Die Verfahrensbevollmächtigten der Antragstellerin haben den Verfahrensbevollmächtigten der Antragsgegnerin die Ausfertigung der einstweiligen Verfügung des Landgerichts am 11.02.2019 samt Antragsschrift per Telefax zum Zwecke der Zustellung gegen Empfangsbekenntnis übermittelt. Wegen der Einzelheiten der Faxkopie samt beigefügtem Schreiben wird auf Bl. 9 ff. d.A. verwiesen.
Die Antragsgegnerin ist der Ansicht gewesen, die einstweilige Verfügung sei nicht innerhalb eines Monats seit Verkündung ordnungsgemäß vollzogen worden, weshalb sie wegen veränderter Umstände aufzuheben sei. Die Übermittlung einer Telefax-Kopie der Ausfertigung des Beschlusses mit Antrag genüge nicht den Formerfordernissen an eine ordnungsgemäße Vollziehung im Parteibetrieb. Es könne zwar ausnahmsweise eine Zustellung per Telefax genügen. Dies setze aber voraus, dass eine anwaltlich beglaubigte Kopie des Verfügungsbeschlusses zur Gewährleistung der Authentizität und Amtlichkeit per Telefax übermittelt werde. Daran fehle es hier. Eine Heilung komme aus diesen Gründen ebenso wenig in Betracht.
Die Antragsgegnerin hat beantragt,
die einstweilige Verfügung des Landgerichts Köln vom 01.02.2019 (31 O 17/19) aufzuheben und der Gläubigerin die gesamten Kosten des Verfahrens aufzuerlegen.
Die Antragstellerin hat beantragt,
den Antrag auf Aufhebung der einstweiligen Verfügung zurückzuweisen.
Die Antragstellerin ist der Ansicht gewesen, die Beschlussverfügung sei wirksam vollzogen worden, weil die Zustellung per Telefax erfolgen könne, die per Telefax übermittelte Ausfertigung (und nicht lediglich eine Abschrift) des Beschlusses vollständig und ohne Unrichtigkeiten sei und die Amtlichkeit und Authentizität gewährleiste.

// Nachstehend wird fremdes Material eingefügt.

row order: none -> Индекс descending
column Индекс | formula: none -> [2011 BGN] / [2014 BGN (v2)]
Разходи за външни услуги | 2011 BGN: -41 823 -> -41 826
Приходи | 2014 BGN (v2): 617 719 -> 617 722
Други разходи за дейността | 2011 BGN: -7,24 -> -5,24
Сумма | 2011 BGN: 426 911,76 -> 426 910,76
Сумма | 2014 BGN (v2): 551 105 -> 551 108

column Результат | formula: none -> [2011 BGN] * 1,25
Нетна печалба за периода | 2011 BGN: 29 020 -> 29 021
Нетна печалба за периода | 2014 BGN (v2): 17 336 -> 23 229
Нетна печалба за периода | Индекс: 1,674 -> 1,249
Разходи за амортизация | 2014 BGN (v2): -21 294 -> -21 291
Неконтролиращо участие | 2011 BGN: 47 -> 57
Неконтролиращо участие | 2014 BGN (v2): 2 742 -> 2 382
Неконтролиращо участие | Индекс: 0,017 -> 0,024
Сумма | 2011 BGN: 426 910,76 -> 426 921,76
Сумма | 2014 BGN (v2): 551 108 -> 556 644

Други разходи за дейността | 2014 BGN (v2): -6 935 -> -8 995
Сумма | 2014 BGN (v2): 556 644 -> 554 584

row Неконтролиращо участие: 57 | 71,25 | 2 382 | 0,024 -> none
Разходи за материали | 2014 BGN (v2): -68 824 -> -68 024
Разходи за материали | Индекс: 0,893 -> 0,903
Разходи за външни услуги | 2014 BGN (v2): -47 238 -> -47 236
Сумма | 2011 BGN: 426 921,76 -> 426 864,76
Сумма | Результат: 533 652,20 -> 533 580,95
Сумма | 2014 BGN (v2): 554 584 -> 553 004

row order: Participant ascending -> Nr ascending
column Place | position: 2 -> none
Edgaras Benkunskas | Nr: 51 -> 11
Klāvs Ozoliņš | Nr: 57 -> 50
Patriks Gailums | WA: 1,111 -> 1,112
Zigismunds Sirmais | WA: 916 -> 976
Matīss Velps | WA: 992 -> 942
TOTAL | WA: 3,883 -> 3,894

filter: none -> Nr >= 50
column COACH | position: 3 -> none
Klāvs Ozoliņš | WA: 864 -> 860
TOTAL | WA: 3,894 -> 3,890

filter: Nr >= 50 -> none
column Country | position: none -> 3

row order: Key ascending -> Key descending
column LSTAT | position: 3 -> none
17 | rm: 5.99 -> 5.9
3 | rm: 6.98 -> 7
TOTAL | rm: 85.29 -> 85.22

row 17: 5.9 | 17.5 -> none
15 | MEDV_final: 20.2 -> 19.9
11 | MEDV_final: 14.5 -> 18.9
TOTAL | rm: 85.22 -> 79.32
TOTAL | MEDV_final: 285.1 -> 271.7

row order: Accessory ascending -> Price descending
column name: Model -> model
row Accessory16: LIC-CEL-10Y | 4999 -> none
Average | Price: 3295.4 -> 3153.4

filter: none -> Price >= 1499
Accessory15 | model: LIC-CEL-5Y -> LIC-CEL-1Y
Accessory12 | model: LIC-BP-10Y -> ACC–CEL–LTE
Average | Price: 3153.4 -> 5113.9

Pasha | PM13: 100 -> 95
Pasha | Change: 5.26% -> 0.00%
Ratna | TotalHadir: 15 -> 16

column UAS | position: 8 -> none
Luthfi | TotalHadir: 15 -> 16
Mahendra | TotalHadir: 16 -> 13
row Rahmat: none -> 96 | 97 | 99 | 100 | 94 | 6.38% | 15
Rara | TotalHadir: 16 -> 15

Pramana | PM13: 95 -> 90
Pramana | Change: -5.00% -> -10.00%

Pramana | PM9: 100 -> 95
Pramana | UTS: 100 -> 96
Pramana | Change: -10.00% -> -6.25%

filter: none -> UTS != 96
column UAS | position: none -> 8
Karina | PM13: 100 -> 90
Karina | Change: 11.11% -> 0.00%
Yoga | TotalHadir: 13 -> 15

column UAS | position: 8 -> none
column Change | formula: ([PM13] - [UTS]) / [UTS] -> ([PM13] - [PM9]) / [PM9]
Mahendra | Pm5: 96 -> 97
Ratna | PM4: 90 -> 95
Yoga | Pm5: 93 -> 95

Das Landgericht hat den auf Aufhebung der einstweiligen Verfügung gerichteten Antrag der Antragsgegnerin wegen veränderter Umstände nach § 927 Abs. 1 ZPO zurückgewiesen. Die Vollziehungsfrist des gemäß § 936 ZPO auf einstweilige Verfügungen anwendbaren § 929 Abs. 2 ZPO sei gewahrt. Zwar sei die Zustellung von Anwalt zu Anwalt nicht ordnungsgemäß erfolgt, weil bei Zustellung per Telefax eine Beglaubigung auf der ersten und letzten Seite der Antragsschrift - die Ausfertigung war nicht beglaubigt - nicht ausreichend sei. Die fehlerhafte Zustellung sei aber gemäß § 189 ZPO geheilt, weil nach Auffassung des Landgerichts die Parteizustellung einer einfachen Abschrift (Kopie) des vom Gericht ordnungsgemäß beglaubigten und dem Antragsteller zugestellten Titels an den Antragsgegner bzw. seinen Verfahrensbevollmächtigten hinreichend sei, wenn inhaltliche Mängel nicht vorliegen und der Zustellwille erkennbar sei. Dies hat das Landgericht im Einzelnen begründet.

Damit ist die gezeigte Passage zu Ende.